##### RECORDS FOR THE TASK #####
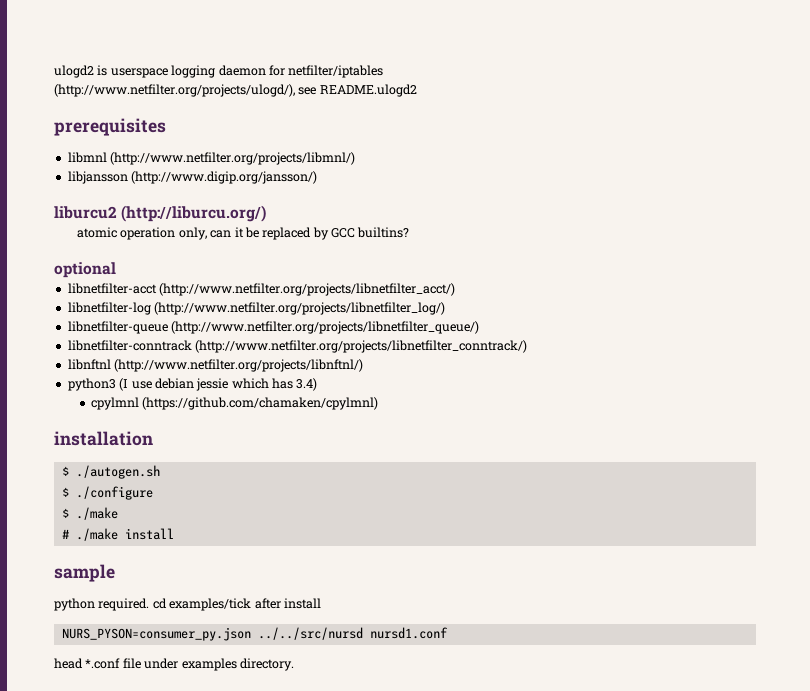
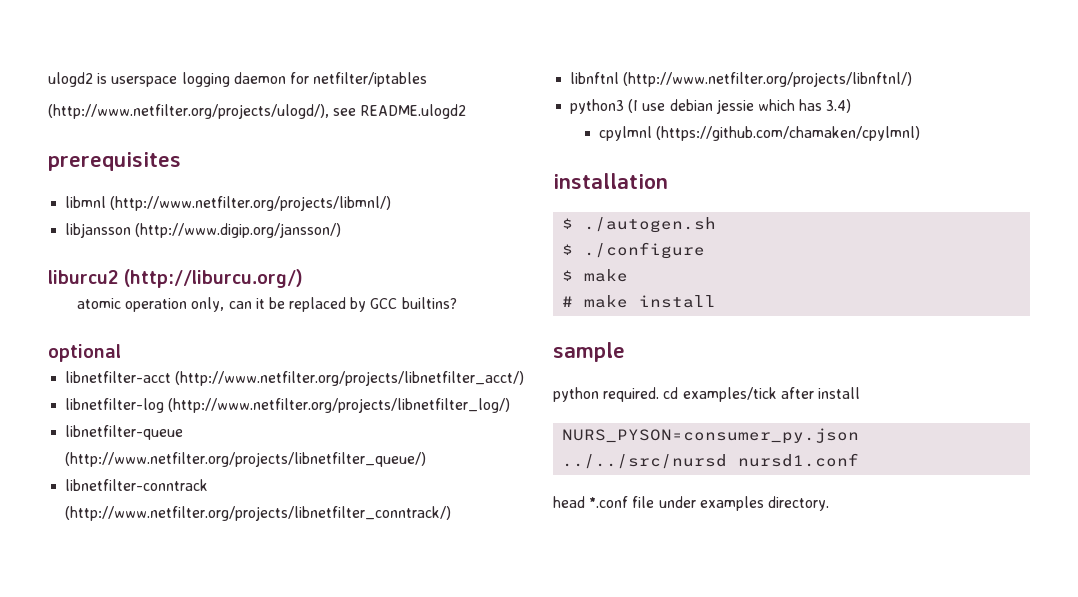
- $ ./make
+ $ make
- # ./make install
+ # make install

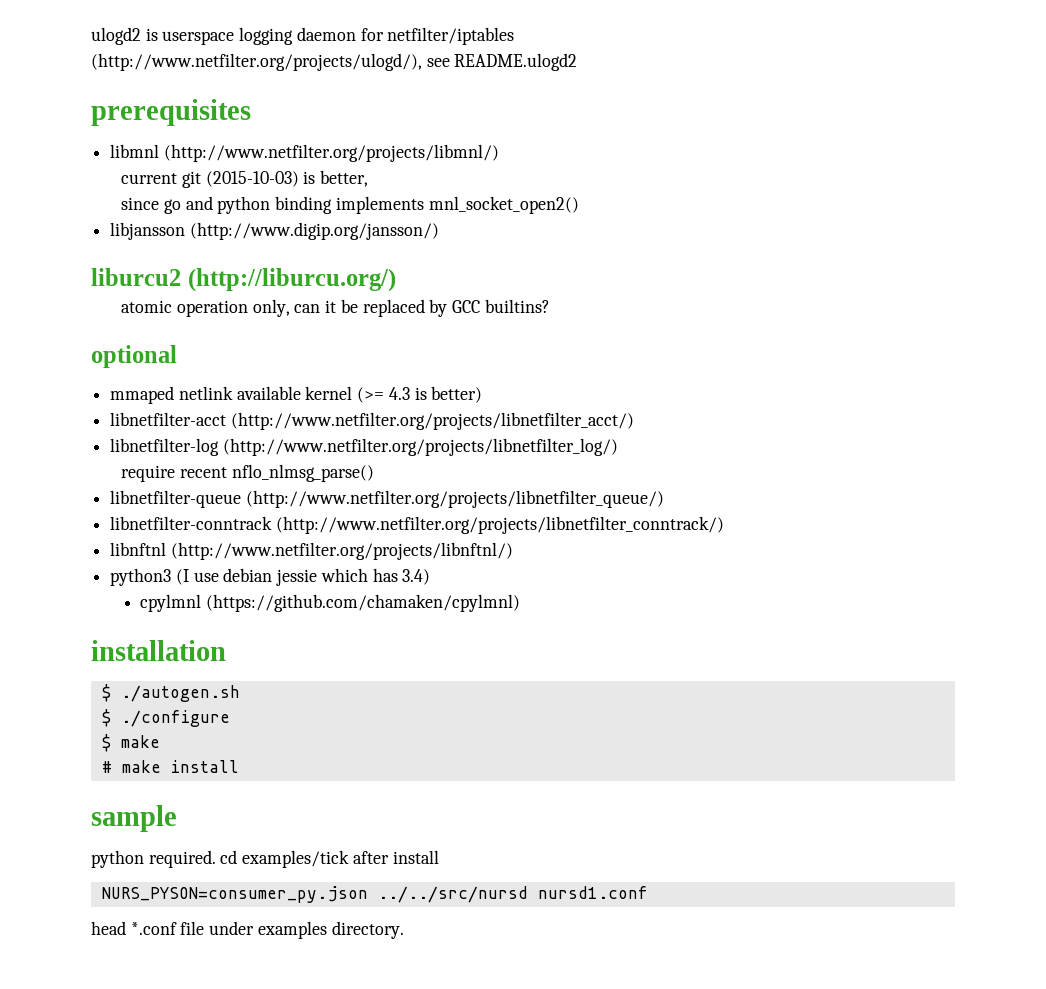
+ current git (2015-10-03) is better,
+ since go and python binding implements mnl_socket_open2()
+ mmaped netlink available kernel (>= 4.3 is better)
+ require recent nflo_nlmsg_parse()

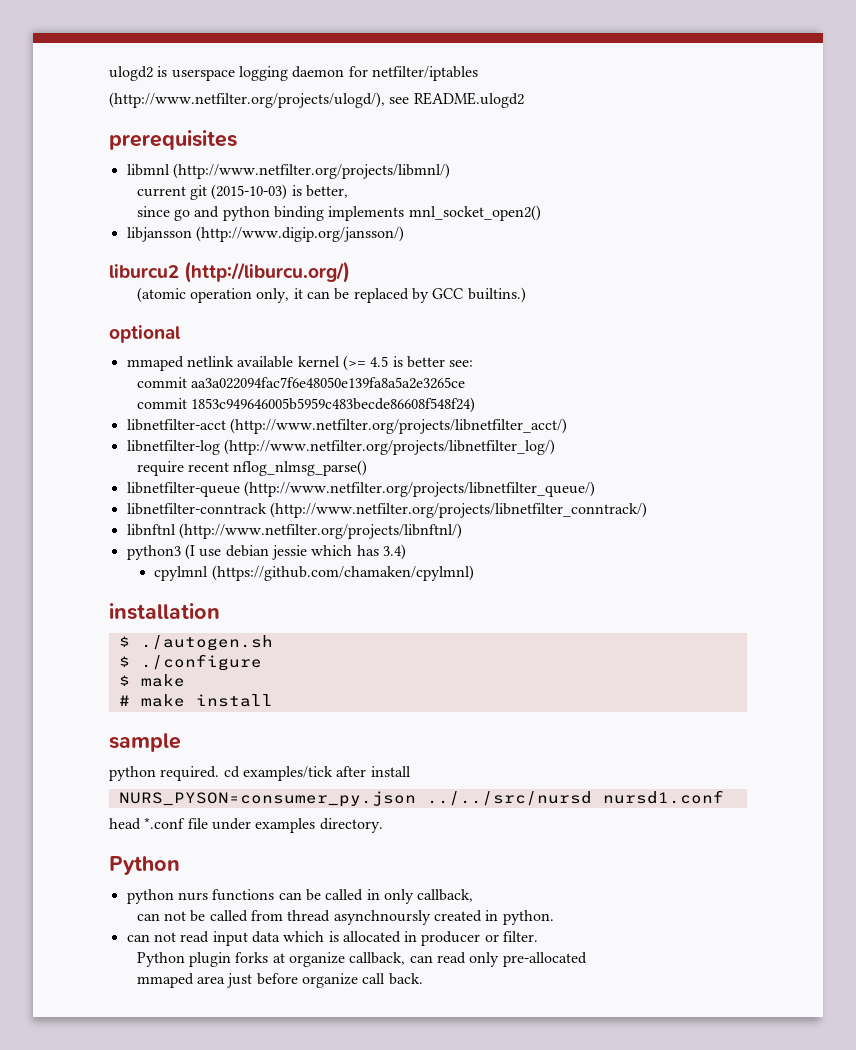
- atomic operation only, can it be replaced by GCC builtins?
+ (atomic operation only, it can be replaced by GCC builtins.)
- mmaped netlink available kernel (>= 4.3 is better)
+ mmaped netlink available kernel (>= 4.5 is better see:
+ commit aa3a022094fac7f6e48050e139fa8a5a2e3265ce
+ commit 1853c949646005b5959c483becde86608f548f24)
- require recent nflo_nlmsg_parse()
+ require recent nflog_nlmsg_parse()
  head *.conf file under examples directory.
+ Python
+ python nurs functions can be called in only callback,
+ can not be called from thread asynchnoursly created in python.
+ can not read input data which is allocated in producer or filter.
+ Python plugin forks at organize callback, can read only pre-allocated
+ mmaped area just before organize call back.

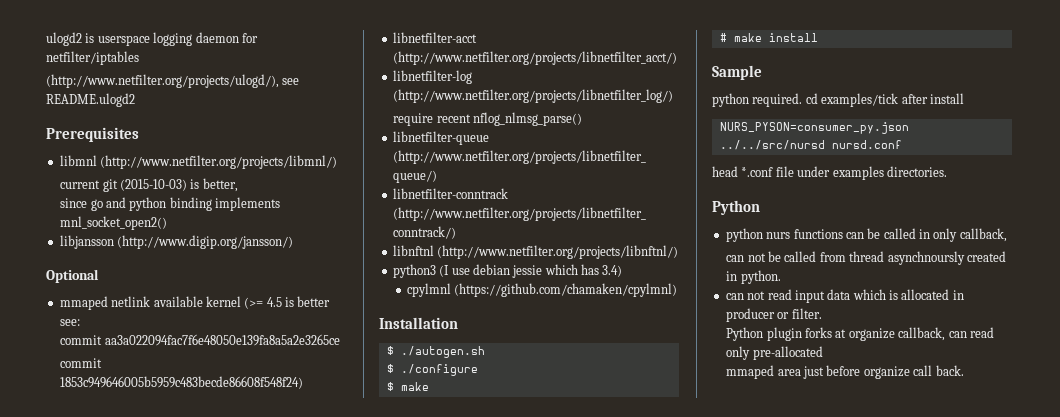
- prerequisites
+ Prerequisites
- liburcu2 (http://liburcu.org/)
- (atomic operation only, it can be replaced by GCC builtins.)
- optional
+ Optional
- installation
+ Installation
- sample
+ Sample
- NURS_PYSON=consumer_py.json ../../src/nursd nursd1.conf
+ NURS_PYSON=consumer_py.json ../../src/nursd nursd.conf
- head *.conf file under examples directory.
+ head *.conf file under examples directories.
#####
| INSTRUCTIONS TO FOLLOW |
The material above must be reproduced line for line, with the images omitted.

| EXPECTED ANSWER |
- $ ./make
+ $ make
- # ./make install
+ # make install

+ current git (2015-10-03) is better,
+ since go and python binding implements mnl_socket_open2()
+ mmaped netlink available kernel (>= 4.3 is better)
+ require recent nflo_nlmsg_parse()

- atomic operation only, can it be replaced by GCC builtins?
+ (atomic operation only, it can be replaced by GCC builtins.)
- mmaped netlink available kernel (>= 4.3 is better)
+ mmaped netlink available kernel (>= 4.5 is better see:
+ commit aa3a022094fac7f6e48050e139fa8a5a2e3265ce
+ commit 1853c949646005b5959c483becde86608f548f24)
- require recent nflo_nlmsg_parse()
+ require recent nflog_nlmsg_parse()
  head *.conf file under examples directory.
+ Python
+ python nurs functions can be called in only callback,
+ can not be called from thread asynchnoursly created in python.
+ can not read input data which is allocated in producer or filter.
+ Python plugin forks at organize callback, can read only pre-allocated
+ mmaped area just before organize call back.

- prerequisites
+ Prerequisites
- liburcu2 (http://liburcu.org/)
- (atomic operation only, it can be replaced by GCC builtins.)
- optional
+ Optional
- installation
+ Installation
- sample
+ Sample
- NURS_PYSON=consumer_py.json ../../src/nursd nursd1.conf
+ NURS_PYSON=consumer_py.json ../../src/nursd nursd.conf
- head *.conf file under examples directory.
+ head *.conf file under examples directories.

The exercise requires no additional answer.